Friday, May 06, 2005

promoting free software on non-free platforms

well, looks like Free Software Magazine has gotten into the act of commenting on my infamous blog posting about KDE on non-Free platforms. better late than never.

but i would like to ask for some accuracy. with all due respect to the author, Chris J. Karr, it's pretty lame to soapbox your opinion on the matter by mischaracterizing the entire conversation. in other words, if you can't be accurate in your dealing with the topic, please don't bother.

ideological?

now, i'm not sure how many times i stated that my position is purely pragmatic and has nothing to do with ideology. i do know that it wasn't enough times, however, as Chris managed to go on and on about how the only people who don't want Free software on non-Free platforms are the ideologically obssessed. the pragmatists, he claims, don't care. and yet, my position isn't ideological.

what my position is is long-viewed. it is certain that you can get a larger user base by supporting more platforms. but i've gone further and asked, "what happens 5 years down the road?" but before answering that, we need to realize that not all non-free platforms are equal.

friendship

what i care about more than "non-Free" is "friendly". Solaris, for instance, is friendly to Free software. i don't agree with everything Sun does or has done, but it's hard to argue that the company behind Solaris or the product Solaris itself is Free software hostile. heck, they are finally opening up Solaris itself! Apple is less Free software friendly, but not to the point of antagonism or posing any sort of threat to Free software on their platform. more like they just don't grok the culture completely, but nothing a few more years of hit and miss can't solve.

Microsoft tends to be quite unfriendly, however. and in the future, they are likely to be even less friendly as they lose more of their market share to Free and Free-friendly platforms. unlike Sun or Apple, it is not within Microsoft's business plan to see Free software grow unfettered. their business plan and our efforts are generally at odds with one another. needlessly so, but so it is.

so posing it as a "Free vs non-Free" discussion is to completely miss the point of my original conjecture. because i never spoke about non-Free platforms as a generality. i spoke of Microsoft Windows specifically. this is because i don't care about non-Free, i care about long-term sustainability. this is because i'm pragmatic.

it really disappoints and frustrates me to see people like Chris derail the discussion by focussing on an aspect that isn't relevant nor even part of the original discussion. you do us all a diservice by doing so, Chris.

telling people what to do

Chris also implies that i was trying to tell others what to do. i clarified that this was not my intention at all. i was attempting to encourage people to think about the consequences of their actions by creating a discussion. what anyone does is utimately up to them.

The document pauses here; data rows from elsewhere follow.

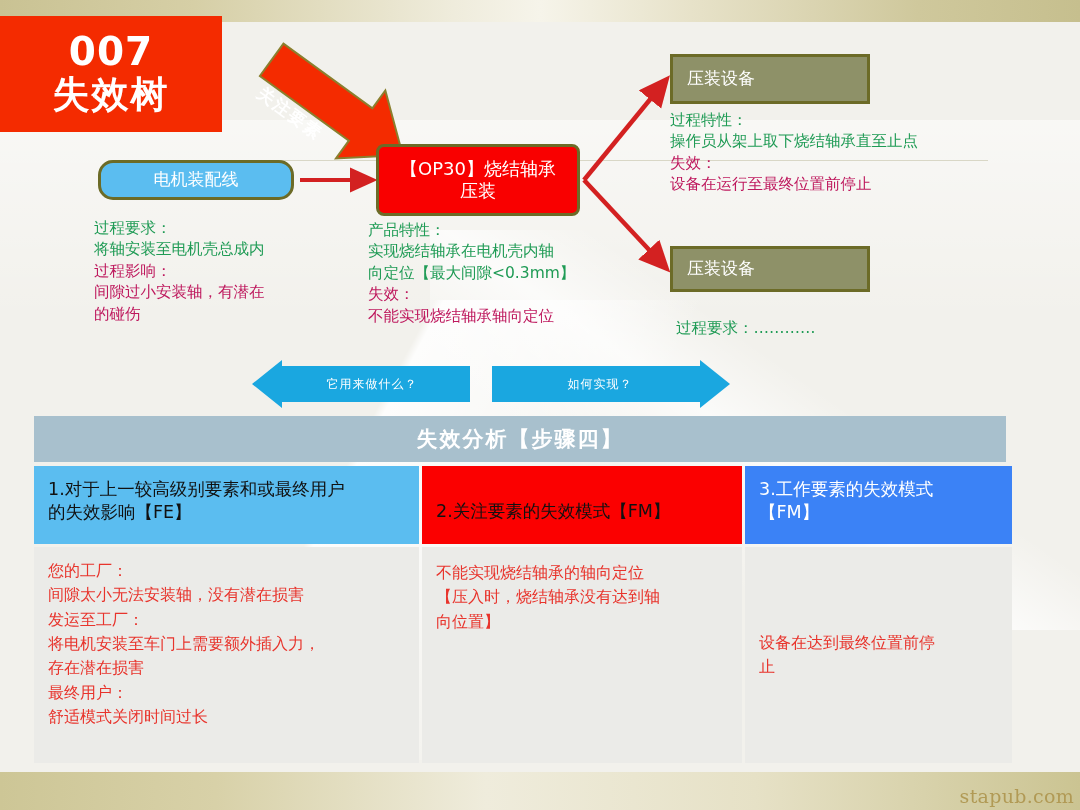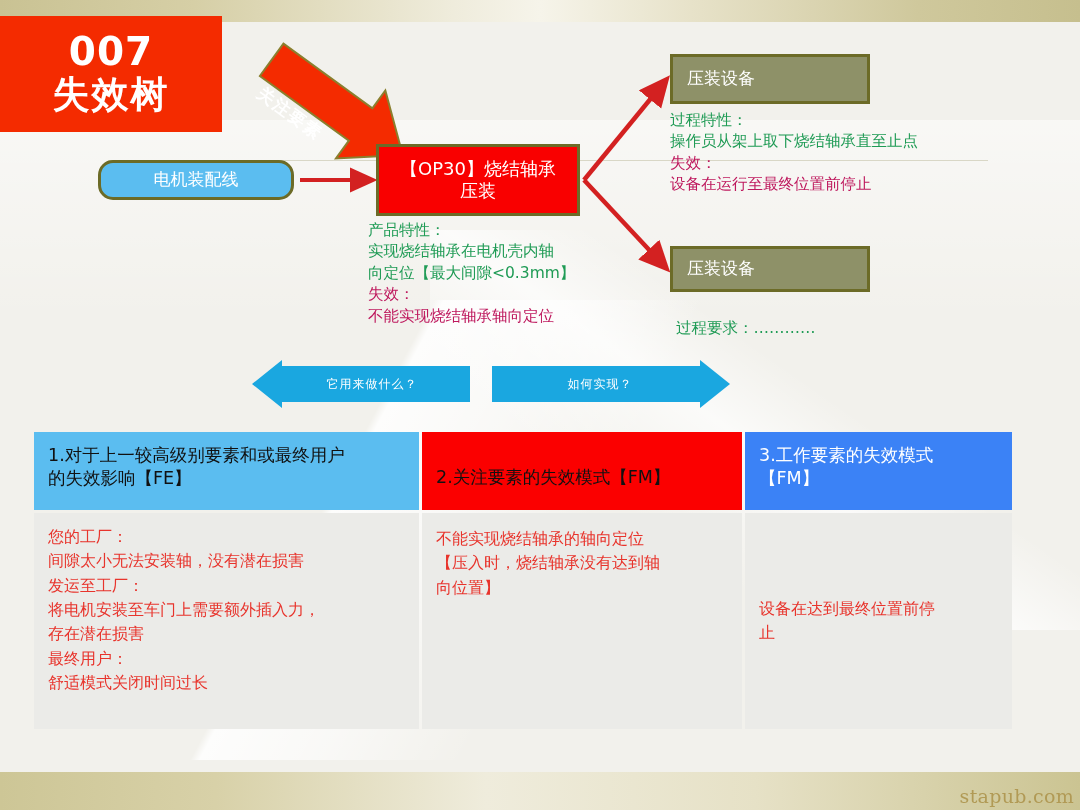--- a/index.html
+++ b/index.html
@@ -60,21 +60,21 @@
 
   
   .pbox {
     position: absolute;
     border: 3px solid #6c6b27;
     color: #ffffff;
     display: flex; align-items: center;
     font-size: 17px; line-height: 1.25;
   }
   .pbox.blue  { background: #5bbdf0; }
-  .pbox.red   { background: #f90000; border-color: #6c6b27; justify-content: center; text-align: center; font-size: 18px; }
+  .pbox.red   { background: #f90000; border-color: #6c6b27; justify-content: center; text-align: center; font-size: 18px; border-radius: 8px; }
   .pbox.olive { background: #8e9168; padding-left: 14px; }
 
   #box-motor { left: 98px; top: 160px; width: 196px; height: 40px; justify-content: center; border-radius: 15px; }
   #box-op30  { left: 376px; top: 144px; width: 204px; height: 72px; }
   #box-eq-1  { left: 670px; top: 54px;  width: 200px; height: 50px; }
   #box-eq-2  { left: 670px; top: 246px; width: 200px; height: 46px; }
 
   
   .conn { position: absolute; pointer-events: none; }
 
@@ -112,21 +112,21 @@
   #table-title {
     width: 100%; height: 46px; background: #a8c0cd;
     display: flex; align-items: center; justify-content: center;
     color: #ffffff; font-size: 21px; font-weight: bold; letter-spacing: 2px;
   }
   #table-grid {
     display: grid;
     grid-template-columns: 385px 320px 267px;
     grid-template-rows: 78px auto;
     column-gap: 3px; row-gap: 3px;
-    margin-top: 16px;
+    margin-top: 4px;
   }
   .th {
     padding: 12px 14px 0 14px;
     font-size: 17.5px; line-height: 1.3;
   }
   .th.c1 { background: #5bbdf0; color: #111111; }
   .th.c2 { background: #fb0000; color: #111111; display:flex; align-items:center; }
   .th.c3 { background: #3b82f6; color: #ffffff; }
   .td {
     background: #ebebe8; color: #e8342c;
@@ -190,20 +190,27 @@
   </div>
 
   <div class="pbox olive" id="box-eq-1">
     <span>压装设备</span>
   </div>
 
   <div class="pbox olive" id="box-eq-2">
     <span>压装设备</span>
   </div>
 
+  <div class="ann" id="ann-left">
+      <div class="g">过程要求：</div>
+      <div class="g">将轴安装至电机壳总成内</div>
+      <div class="r">过程影响：</div>
+      <div class="r">间隙过小安装轴，有潜在</div>
+      <div class="r">的碰伤</div>
+    </div>
   <div class="ann" id="ann-mid">
       <div class="g">产品特性：</div>
       <div class="g">实现烧结轴承在电机壳内轴</div>
       <div class="g">向定位【最大间隙&lt;0.3mm】</div>
       <div class="r">失效：</div>
       <div class="r">不能实现烧结轴承轴向定位</div>
     </div>
   <div class="ann" id="ann-right">
       <div class="g">过程特性：</div>
       <div class="g">操作员从架上取下烧结轴承直至止点</div>
@@ -222,20 +229,21 @@
   </div>
 
   <div id="qarrow-right">
     <svg width="238" height="48" viewBox="0 0 238 48">
       <path d="M0,6 L208,6 L208,0 L238,24 L208,48 L208,42 L0,42 Z" fill="#1aa7e0"></path>
     </svg>
     <span class="qlabel">如何实现？</span>
   </div>
 
   <div id="table">
+    <div id="table-title">失效分析【步骤四】</div>
     <div id="table-grid">
       <div class="th c1">
           <div>1.对于上一较高级别要素和或最终用户</div>
           <div>的失效影响【FE】</div>
         </div>
       <div class="th c2">
           <div>2.关注要素的失效模式【FM】</div>
         </div>
       <div class="th c3">
           <div>3.工作要素的失效模式</div>

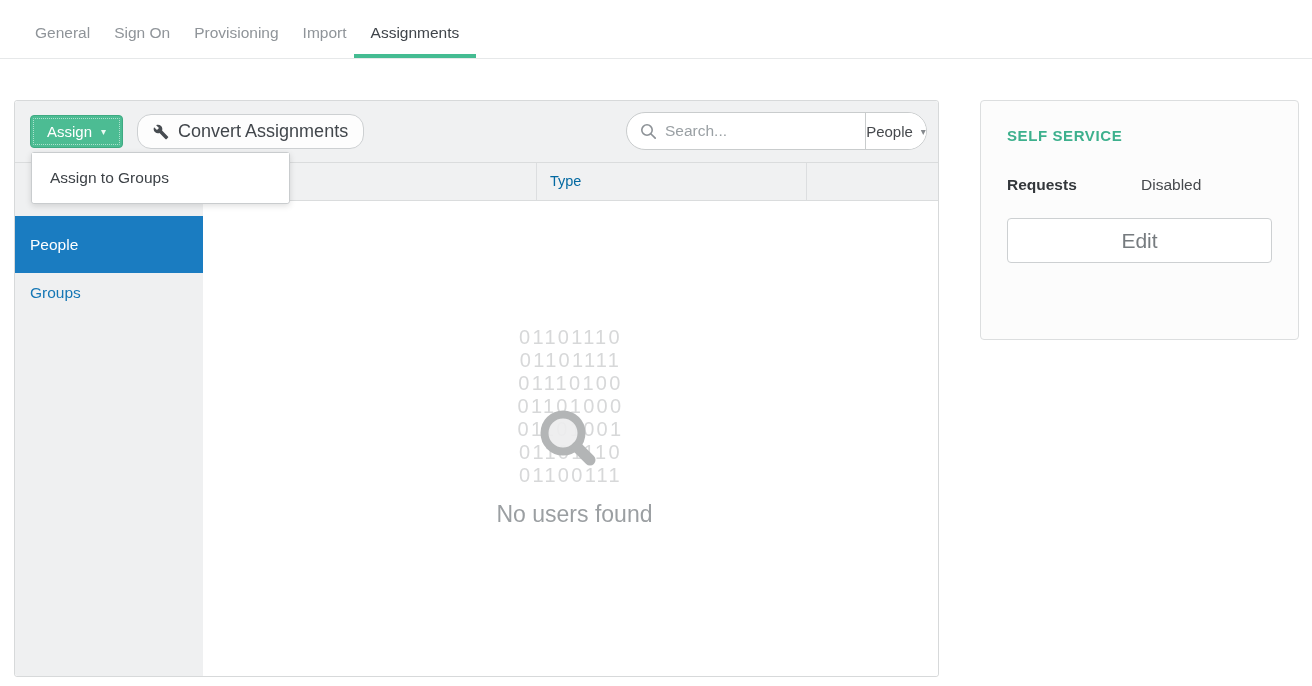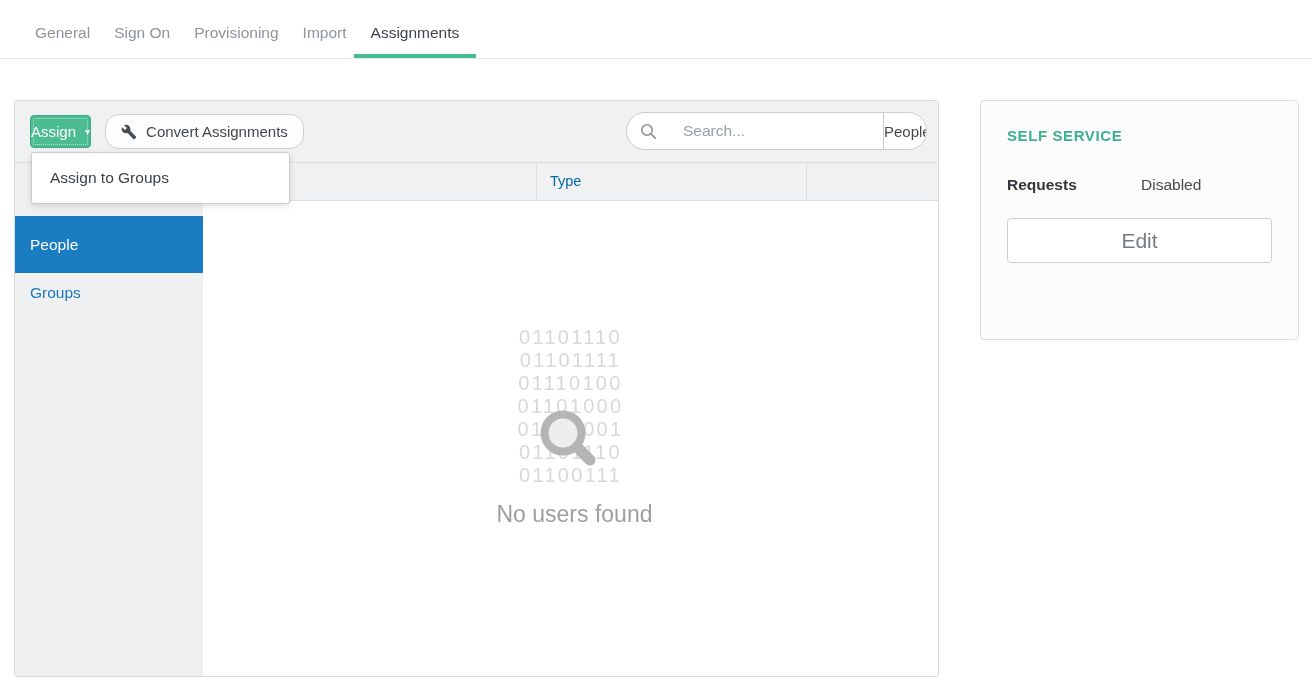--- a/index.html
+++ b/index.html
@@ -32,45 +32,45 @@
     background:#fff; border:1px solid #d7d9da; border-radius:3px;
   }
 
   
   .toolbar {
     position:absolute; left:0; top:0; right:0; height:61px;
     background:#f0f1f2; border-radius:3px 3px 0 0;
     display:flex; align-items:center; padding:0 12px 0 15px;
   }
   .btn-assign {
-    height:33px; padding:0 0; background:#4cbc93;
+    height:33px; padding:0 16px; background:#4cbc93;
     border:1px solid #3faa82; border-radius:4px;
     color:#fff; font-size:15px; font-family:inherit; cursor:pointer;
     display:flex; align-items:center; gap:9px;
     outline:1px dotted rgba(255,255,255,.55); outline-offset:-4px;
   }
   .btn-assign .caret { font-size:10px; color:#eafaf3; }
   .btn-convert {
     margin-left:14px; height:35px; padding:12px 15px;
     background:#fdfdfd; border:1px solid #cdd0d2; border-radius:14px;
-    color:#42474c; font-size:15px; font-family:inherit; cursor:pointer;
+    color:#42474c; font-size:18px; font-family:inherit; cursor:pointer;
     display:flex; align-items:center; gap:9px;
   }
   .btn-convert svg { width:16px; height:16px; }
 
   .search-group {
     position:absolute; right:11px; top:11px; width:301px; height:38px;
     background:#fff; border:1px solid #c9cccd; border-radius:19px;
     display:flex; overflow:hidden;
   }
   .search-box { flex:1; display:flex; align-items:center; padding-left:13px; gap:8px; }
   .search-box svg { width:17px; height:17px; flex:none; }
   .search-box input {
     border:none; outline:none; background:transparent; flex:1; min-width:0;
-    font-size:15.5px; color:#42474c; font-family:inherit;margin-left:18px;
+    font-size:15.5px; color:#42474c; font-family:inherit;
   }
   .search-box input::placeholder { color:#9aa0a4; }
   .scope-btn {
     width:95px; border:none; border-left:1px solid #c9cccd; background:#fff;
     font-size:15px; color:#46494d; font-family:inherit; cursor:pointer;
     display:flex; align-items:center; justify-content:center; gap:8px;
   }
   .scope-btn .caret { font-size:10px; color:#85898d; }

to try to imply that by offering a dissenting opinion is to tell people what to do is a rather slimy way of trying to discredit people who dissent. democratic discourse means sometimes disagreeing with each other, and you can do that without trying to tell each other what to do. again, i'm left saddened by Chris' position here as he shows a disturbing thought pattern: toe the party line or you're fighting against us. life is not so black and white, my friend. and my intentions are not so myopic or counterproductive as to try and dictate behaviour to others.

the benefits

Chris did list a number of benefits to working on non-Free systems, and he is correct on several points: there are larger user bases to be had on non-Free platforms (Windows specifically), proprietary (non-portable, often) capabilities exist on the platforms, etc. there are also many disadvantages, and i'm highly suspicious of taking advantage of propreitary features which often lead to lock-in.

i'd sooner see us improve our Free systems capabilities than shrug off our limitations. this is a bold position to take, no doubt about it. but nearly every time i've ever had a capability offered to me, as a programmer, on Free terms i've had a better time of it. my experience may be different than yours, granted.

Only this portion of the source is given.